Extended Pediatric Use for Pfizer/BioNTech’s COVID-19 Booster
The U.S. Food and Drug Administration (FDA) issued a new Emergency Use Authorization (EUA) on March 14, 2023, for the bivalent COVID-19 booster vaccine from Pfizer/BioNTech. Reformulated to be more effective for preventing infections with the BA.4 and BA.5 forms of COVID’s Omicron variant and still effective against other variations of the virus, it now is authorized for children between the ages of six months old and five years old. It can be administered as a booster at least two months after the child has had the third shot of the original vaccine formulation in the primary series of Pfizer/BioNTech vaccinations or it can replace the third primary inoculation for patients in the age group. For children receiving the bivalent vaccine as the last in their primary series, a fourth shot is not necessary. The bivalent vaccine also can be used for older patients. A Fact Sheet for Healthcare Providers about the new EUA is here. For more information about Pfizer/BioNTech’s COVID-19 vaccines, look here.
Livmarli Indication Expanded
Livmarli® (maralixibat – Mirum Pharmaceuticals) oral solution was approved by the FDA on March 13, 2023, for children as young as three months old.
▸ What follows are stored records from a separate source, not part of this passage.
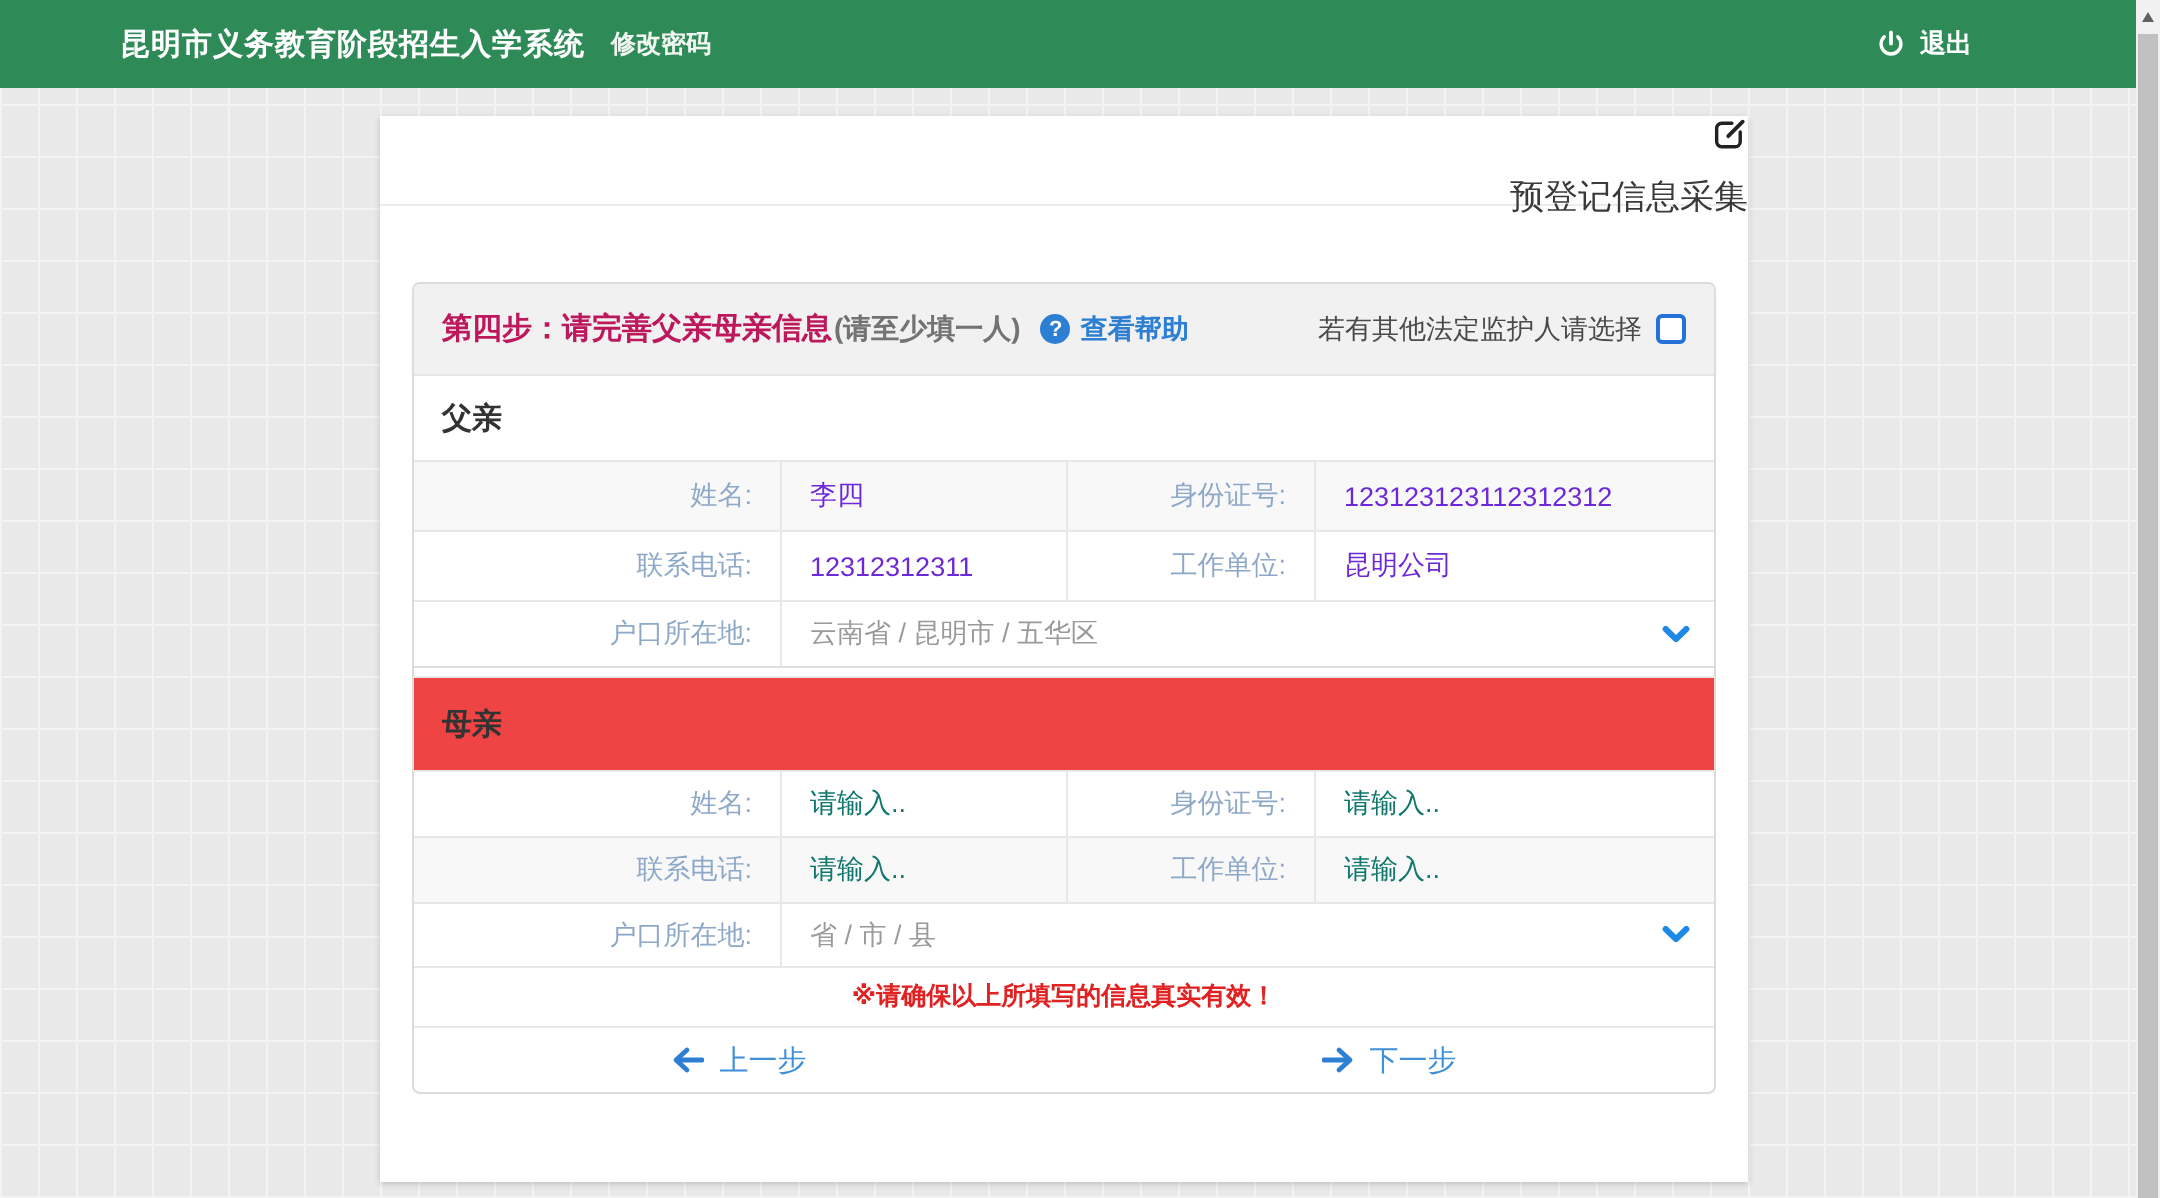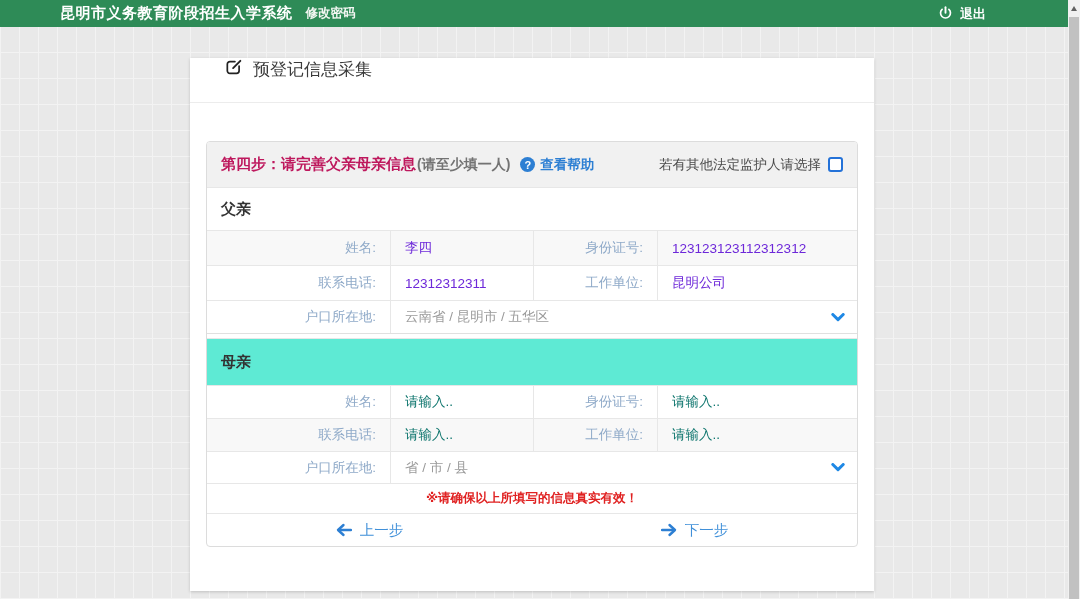--- a/index.html
+++ b/index.html
@@ -17,7 +17,7 @@
 
   
   .topbar {
-    position:absolute; left:0; top:0; right:12px; height:27px;
+    position:absolute; left:0; top:0; right:12px; height:44px;
     background:#2e8b57;
     display:flex; align-items:center;
     padding:0 82px 0 60px;

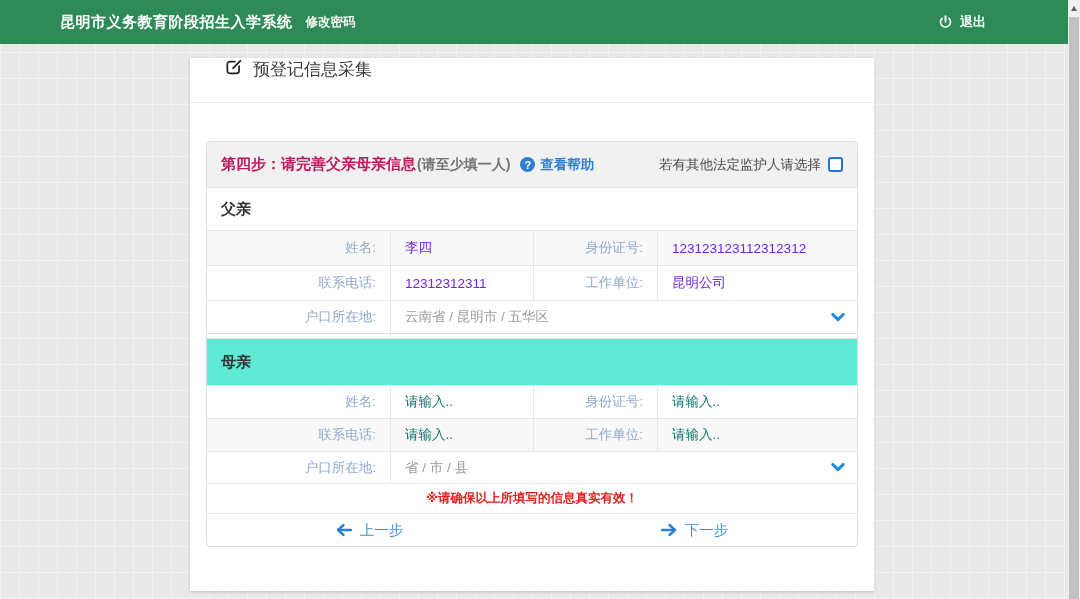--- a/index.html
+++ b/index.html
@@ -39,8 +39,8 @@
     background:#fff; box-shadow:0 1px 3px rgba(0,0,0,0.18);
   }
   .card-title-row {
-    height:45px; display:flex; align-items:flex-start; gap:10px;
-    padding-left:34px; border-bottom:1px solid #ececec;
+    height:45px; display:flex; align-items:flex-end; gap:10px;
+    padding-left:52px; border-bottom:1px solid #ececec;flex-direction:column;
   }
   .card-title-row .title-text { font-size:17px; color:#3a3a3a; }
 

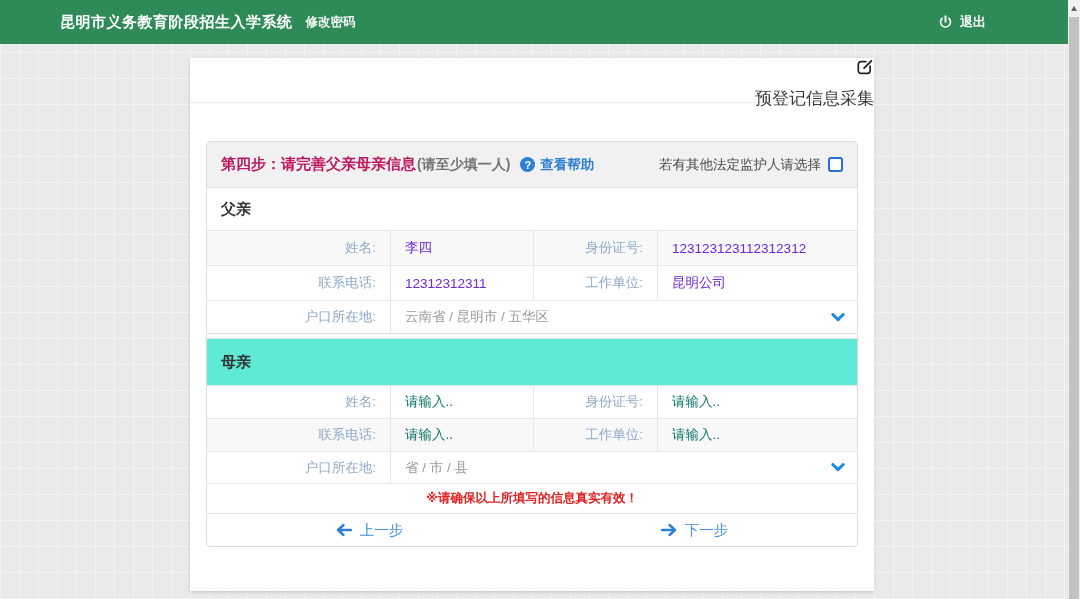--- a/index.html
+++ b/index.html
@@ -64,7 +64,7 @@
   .guardian-check { width:15px; height:15px; border:2px solid #2472d8; border-radius:3px; background:#fff; cursor:pointer; }
 
   .section-row { height:43px; padding:0 14px; font-size:15px; font-weight:bold; color:#333; }
-  .section-row.mother { height:47px; background:#5eead4; }
+  .section-row.mother { height:47px; background:#ef4444; }
 
   .trow { height:35px; }
   .trow.striped { background:#f8f8f8; }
Originally approved in September 2021 for patients at least one year old, it is an ileal bile acid transporter (IBAT) inhibitor. It is the only drug currently indicated to treat patients who have cholestatic pruritus caused by Alagille syndrome (ALGS). Usually evident soon after birth, ALGS affects about 2,500 individuals in the U.S. It is caused by defective bile ducts and/or a lower-than-usual number of bile ducts (bile duct paucity), which cannot accommodate the normal flow of bile from the liver into the gallbladder. The resulting accumulation of bile damages the liver and leads to symptoms such as jaundice. Multiple organs — including blood vessels, the heart, and the kidneys – also may be affected. One common characteristic of ALGS is intensely itchy skin, which contributes to sleep disturbances and mental health issues. Scratching damages the skin and leaves many patients with scars. Livmarli lessens itching by blocking the intestinal reabsorption of bile acids, forcing more to be excreted and leaving less to recirculate. Initial dosing is 190mcg/kg/day. After one week, the maintenance dose increases to 380mcg/kg with a maximum of 28.5mg (3mL)/day. All doses should be taken one-half hour before the first food of the day. Patients taking it to need to have regular liver function tests. Livmarli may be associated with gastrointestinal (GI) side effects, such as diarrhea and vomiting, which may be severe enough to result in dehydration for some patients. Livmarli also may interfere with the absorption of vitamins A, D, E, and K; so patients may need supplemental vitamins. Here is the updated prescribing information.
New Pediatric Indication and Dose Forms for Tafinlar and Mekinist
Tafinlar® (dabrafenib) and Mekinist® (trametinib) were FDA-approved on March 16, 2023, for treating patients who are one year old or older and who need systemic therapy for low-grade gliomas that test positive for BRAF V600E mutations. With an estimated incidence of fewer than 2,000 pediatric cases per year, low-grade gliomas still are the most prevalent brain tumors in children. Up to one-fifth of them have BRAF V600 mutations. At the same time, oral solution forms of each drug were approved. In addition to 50mg and 75mg capsules, Tafinlar will be available as 10mg tablets to be dissolved in water for administration. Mekinist will be dispensed in bottles containing powder that has 0.05mg/mL once it is reconstituted, as well as in 0.5mg and 2mg tablets. For both, pediatric doses depend on the child’s weight with Tafinlar administered twice and Mekinist once daily. All doses should be given one hour or more before or two hours or more after food. In a clinical trial, children taking Tafinlar and Mekinist had an overall response rate (ORR) of 47% and an average progression-free survival (PFS) time of 20.1 months. Comparatively, patients receiving standard chemotherapy averaged an ORR of 11% and 7.4 months PFS. Side effects, including fever, rash, headache, GI issues, musculoskeletal pain, and fatigue, affected one-quarter or more of patients taking the Tafinlar/Mekinist regimen. Used together, the two drugs, which both are kinase inhibitors, also have indications to treat advanced melanoma, non-small cell lung cancer (NSCLC), and anaplastic thyroid cancer that have BRAF V600 mutations. They also are approved after previous therapy has failed to treat BRAF V600E-positive solid tumors for patients as young as six years old. Revised prescribing information is here for Tafinlar and here for Mekinist.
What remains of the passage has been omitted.